Les ateliers sont des événements qui ont pour objectif de construire des idées « en commun ». Les participants et le designer vont chercher à parcourir les étapes du design de service afin de réaliser leur projet : découvrir, définir, développer et expérimenter. Un atelier peut aussi être focalisé sur une de ces étapes en particulier. Le but d'un atelier peut-être de s'immerger dans un contexte afin de découvrir les problèmes à régler, de définir des solutions avec le public concerné, de développer un prototype pour matérialiser un travail collectif ou de proposer aux usagers d'expérimenter des solutions par le biais de prototypes.
Dans un atelier, le travail du designer repose sur la création des conditions pour générer de la créativité. L'atelier est un outil par lequel le designer peut réussir à faire surgir des liens, à dégager des tendances, à trouver des convergences et des frictions.
L'atelier est en fait un moyen pour le designer d'entrer en contact avec les usagers concernés et de co-construire avec eux des ressources pour développer son projet. C'est un moyen d'innover sur les processus de travail, en créant des espaces-temps propices à l’imaginaire, à l’inattendu et à la spontanéité.
Cela passe souvent par la production d'outils de captation, de réflexion, de productions techniques, et de tests utilisateur. Par ces outils, le designer va chercher à créer de nouveaux filtres de lecture et bousculer les modes de pensée des participants. C'est en fait un moyen de redéfinir les problèmes par de nouvelles relations et de nouveaux modes d'actions lors de l'atelier.
Par exemple, le manager d'un service nous a contacté afin d’organiser une journée de créativité dans le but d’améliorer les conditions de travail de ses agents. La configuration des problèmes énoncés portait sur un manque de convivialité et d’échanges au sein de leur open-space. Mon outil, pour définir des solutions avec le public concerné fut de proposer aux participants de se retrouver sur leur lieu de travail avec un plan des lieux afin de redéfinir l'organisation de leur espace de travail.
Le temps consacré à l'atelier est un moyen de faire émerger des connaissances sur un sujet. Le rôle d’un designer est alors de capitaliser par des textes et des représentations visuelles les ressources qui se dégagent de ces temps.
Ce que le designer recherche sont des connaissances sur les besoins des usagers, sur les idées des usagers pour reformuler les problèmes posés, ou encore des connaissances sur l’impact d’une idée prototypée. Ces connaissances forment ainsi les ressources manipulables pour mener un projet. L'atelier n'est donc pas une fin en soi, mais un outil de travail.

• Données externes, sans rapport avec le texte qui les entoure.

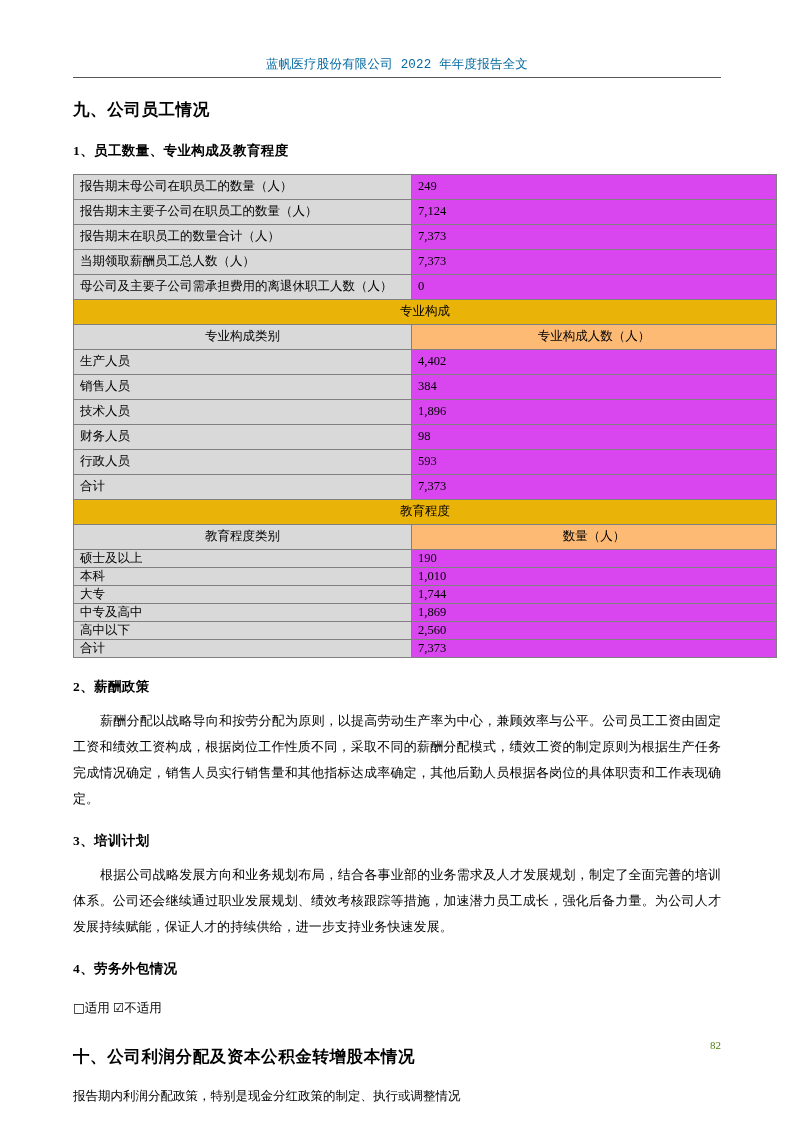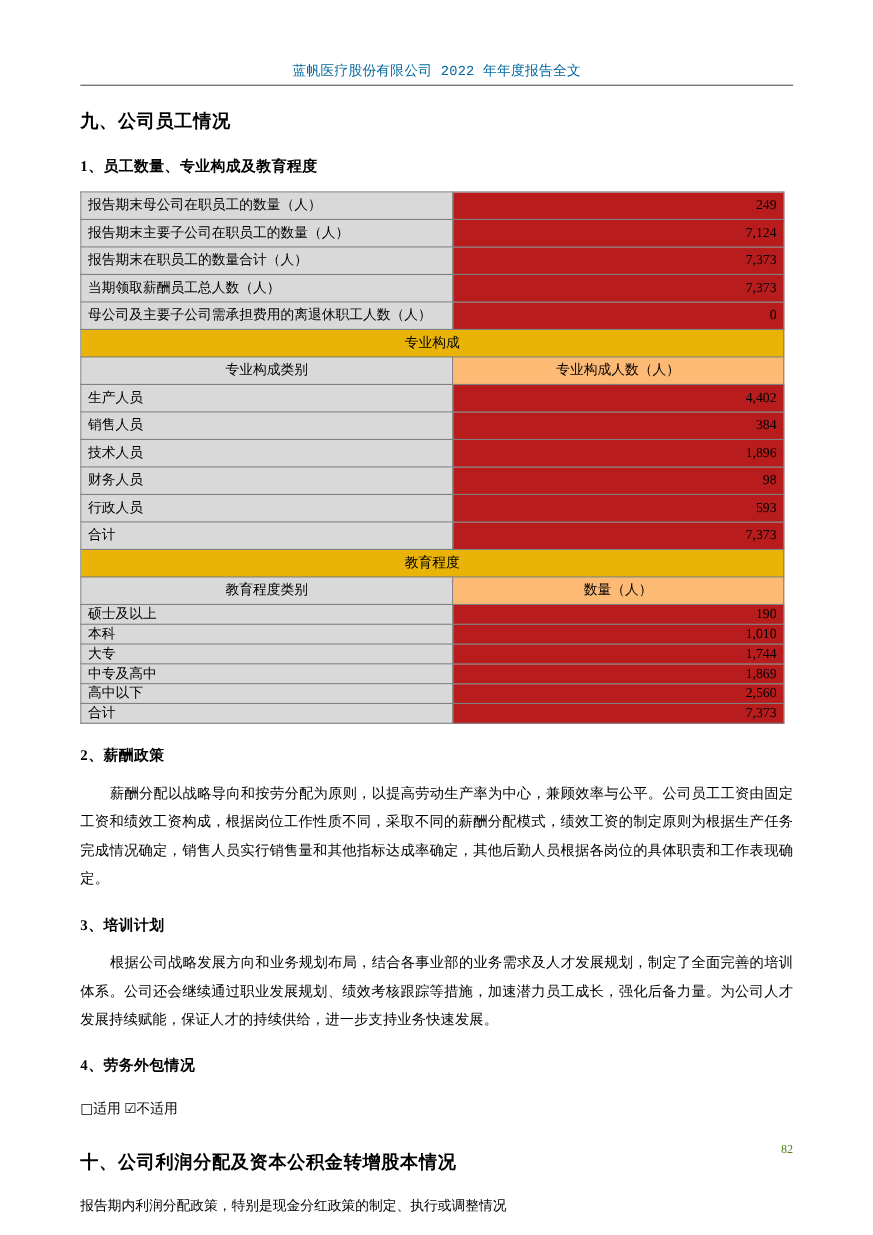--- a/index.html
+++ b/index.html
@@ -82,7 +82,7 @@
   
   table.data-table {
     border-collapse: collapse;
-    width: 640px;
+    width: 704px;
     table-layout: fixed;
     margin: 0;
     font-size: 12.5px;

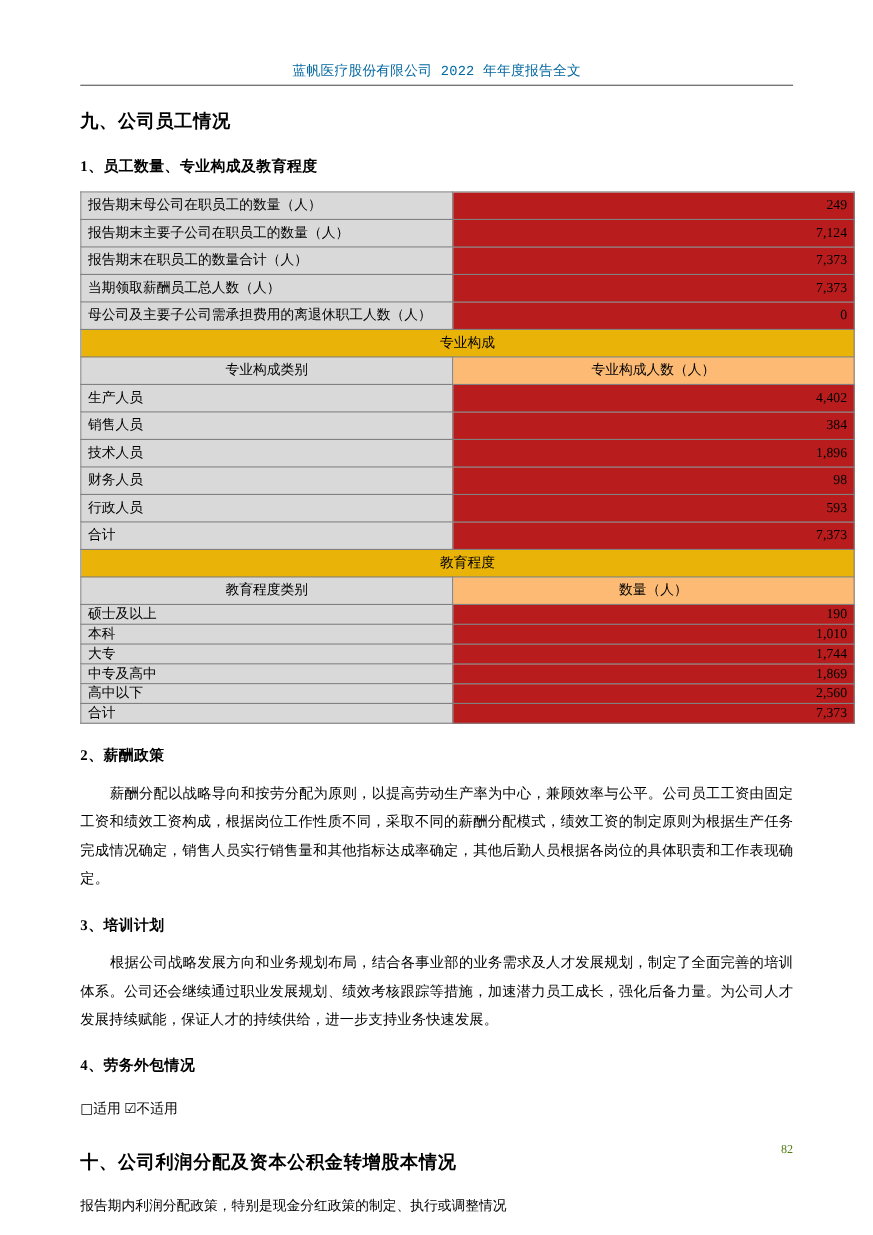--- a/index.html
+++ b/index.html
@@ -99,8 +99,8 @@
     width: 325px;
   }
   td.value-cell {
-    background: #b91c1c;
-    text-align: right;
+    background: #d946ef;
+    text-align: left;
     padding-right: 8px;
   }
   td.band-cell {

Le travail du designer au sein de ces temps de créativité est davantage de l'ordre de l’ajustement que de la conception d'un dispositif « innovant ». Par le biais d'ateliers, le designer cherche de manière itérative à résoudre collectivement un problème. Par exemple, le CERT (centre d’Expertise et de Ressources des Titres) qui traite les demandes concernant des titres d’identité ( cartes grises, passeports ...) de manière dématérialisées a fait appel à nous pour développer des pistes de solution lors d'une journée de Créativité. Depuis 2017, les guichets physiques en préfecture ont fermé, les démarches s’effectuent en ligne. Certains citoyens ont du mal à s'adapter à ce changement.
J’ai accompagné un groupe pour travailler sur l'accès des citoyens aux informations sur le fonctionnement des démarches de demande de titre. Par un parcours utilisateur, nous avons tout d’abord décortiqué les points de contacts entre les usagers et le dispositif d’information. Le premier point de rupture sur lequel les participants avaient la possibilité d'agir était le site internet de la préfecture (http://www.rhone.gouv.fr).
Après avoir sélectionné la démarche administrative recherchée, l’utilisateur de l’interface était dirigé sur une page avec une diversité d’informations et d’hyperliens. Nous avons modifié les interfaces des onglets « Informations générales sur le permis de conduire » et « Liste des communes du département du Rhône équipées pour le dépôt des demandes de cartes nationales d’identité et de passeports » avec une nouvelle architecture de l'information.
Plutôt que de réfléchir à de nouvelles manière de communiquer, nous avons seulement ajusté ce qui était possible d'être modifié par les agents présents dans l'atelier. Ce travail ne peut s'arrêter là, mais les ressources créées nous permettent de comprendre que le site internet de la préfecture est l'élément sur lequel il faut travailler avec comme piste, la modification de son architecture d'information.
Ce qui reste aussi de ces journées, mais qui n'est pas quantifiable est l’expérience des participants. En participant au processus de création, les personnes modifient leurs manières de faire et leurs visions des choses. En travaillant avec des agents de l’action publique, j'ai vu leurs rapports aux citoyens, leurs méthodes d’analyse, leurs manières de travailler collectivement, leurs manières de mettre en place des solutions évoluer... Ces évolutions ont autant une valeur innovante et transitionnelle que la solution elle-même.